Strings and Runes in C++

#include <iostream>
#include <string>
#include <codecvt>
#include <locale>

void examineChar(char32_t c) {
    if (c == U't') {
        std::cout << "found tee" << std::endl;
    } else if (c == U'ส') {
        std::cout << "found so sua" << std::endl;
    }
}

int main() {
    // s is a string assigned a literal value
    // representing the word "hello" in the Thai language.
    // C++ string literals are UTF-8 encoded text.
    const std::string s = "สวัสดี";

    // Since strings are equivalent to char arrays, this
    // will produce the length of the raw bytes stored within.
    std::cout << "Len: " << s.length() << std::endl;

    // Indexing into a string produces the raw byte values at
    // each index.
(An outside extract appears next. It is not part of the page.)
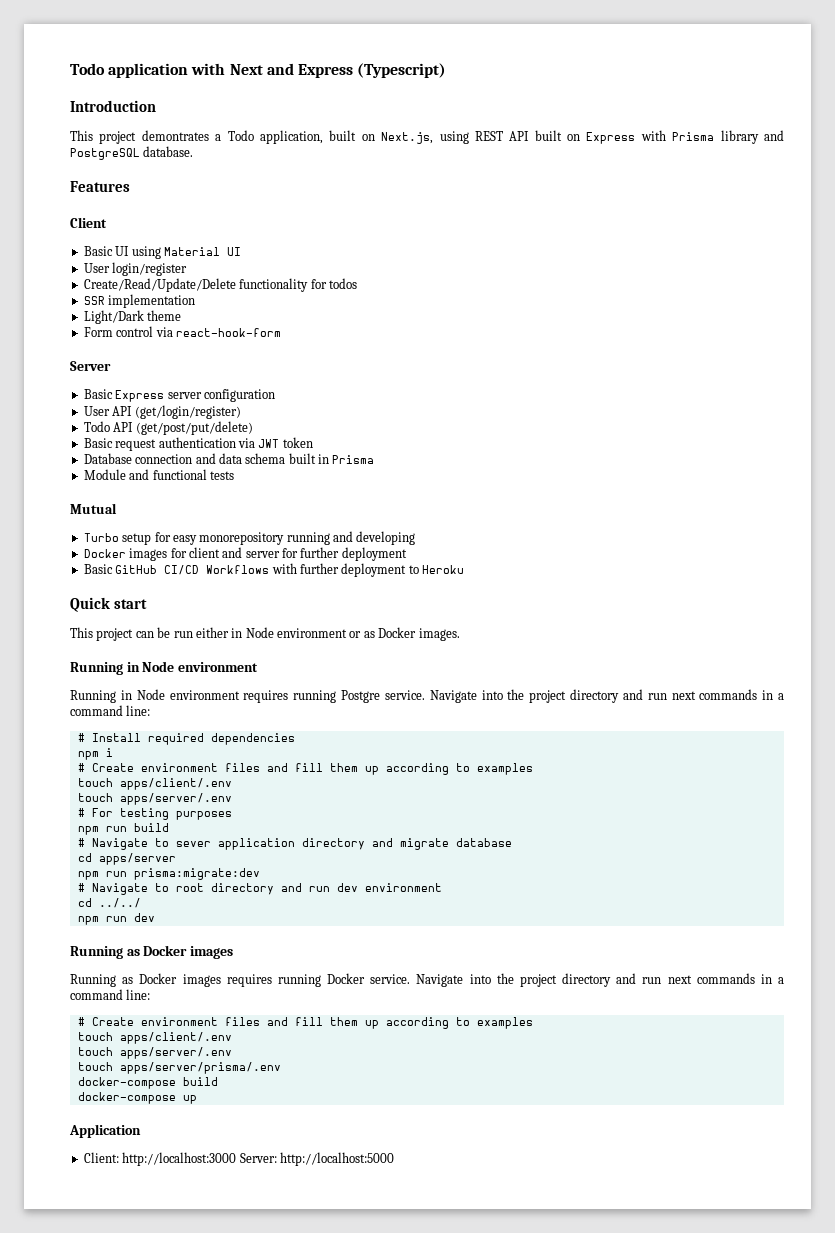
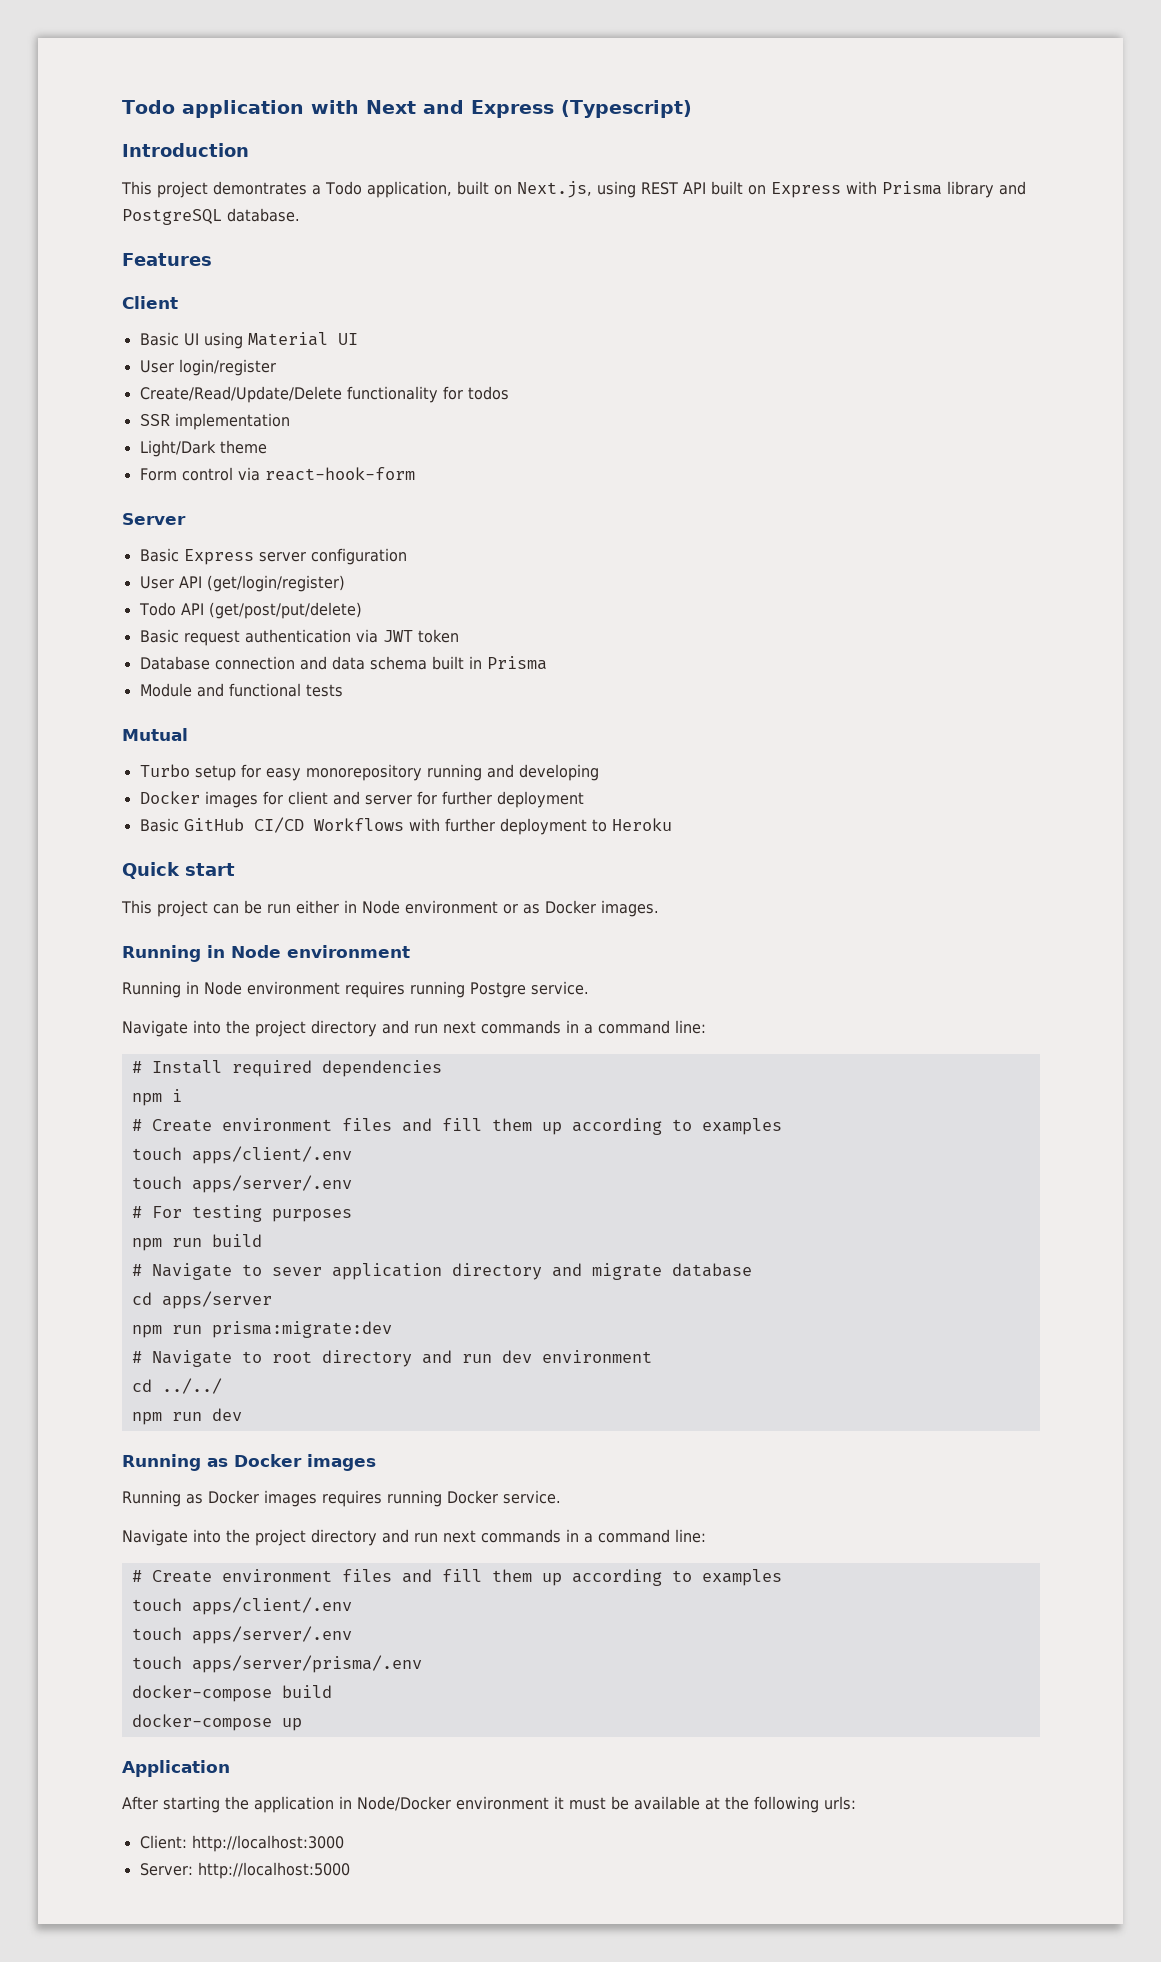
(425, 695) none -> (589, 988) //
(411, 979) none -> (561, 1497) //
(141, 1131) none -> [122,1796,856,1813] // After starting the application in Node/Docker environment it must be available at the following urls:
(237, 1159) none -> (344, 1843) //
This loop generates the hex values of all
    // the bytes that constitute the code points in s.
    for (unsigned char c : s) {
        std::cout << std::hex << static_cast<int>(c) << " ";
    }
    std::cout << std::endl;

    // To count how many characters are in a string, we can use
    // a UTF-8 to UTF-32 converter. Note that the run-time of
    // this operation depends on the size of the string,
    // because it has to decode each UTF-8 character sequentially.
    std::wstring_convert<std::codecvt_utf8<char32_t>, char32_t> converter;
    std::u32string utf32 = converter.from_bytes(s);
    std::cout << "Character count: " << utf32.length() << std::endl;

    // We can iterate over the UTF-32 string to get each character
    // along with its position in the original UTF-8 string.
    size_t bytePos = 0;
    for (char32_t c : utf32) {
        std::cout << "U+" << std::hex << static_cast<int>(c) << " starts at " << std::dec << bytePos << std::endl;
        bytePos += converter.to_bytes(c).length();
        examineChar(c);
    }

    return 0;
}

This C++ code demonstrates working with UTF-8 encoded strings and Unicode characters. Here’s a breakdown of the code and its functionality:

  1. We include necessary headers for input/output, string manipulation, and Unicode conversions.

  2. The examineChar function demonstrates passing a Unicode character (char32_t) to a function and comparing it with character literals.

  3. In the main function, we define a UTF-8 encoded string s containing Thai characters.

  4. We print the length of the string, which gives the number of bytes in the UTF-8 representation.

  5. We iterate over the string to print the hexadecimal values of each byte.

  6. To count the actual number of characters (code points), we convert the UTF-8 string to UTF-32 using std::wstring_convert and std::codecvt_utf8.

  7. We iterate over the UTF-32 string to print each character’s Unicode code point and its starting byte position in the original UTF-8 string.

  8. For each character, we call the examineChar function to demonstrate character comparison.

Note that C++ doesn’t have a built-in rune type like Go, so we use char32_t which can represent any Unicode code point. The std::wstring_convert and std::codecvt_utf8 classes are used for UTF-8 to UTF-32 conversion, which is similar to Go’s UTF-8 handling.

To compile and run this program, you would typically use:

$ g++ -std=c++11 unicode_example.cpp -o unicode_example
$ ./unicode_example

This example demonstrates how to work with Unicode strings in C++, including iterating over characters, counting characters vs bytes, and examining individual Unicode code points.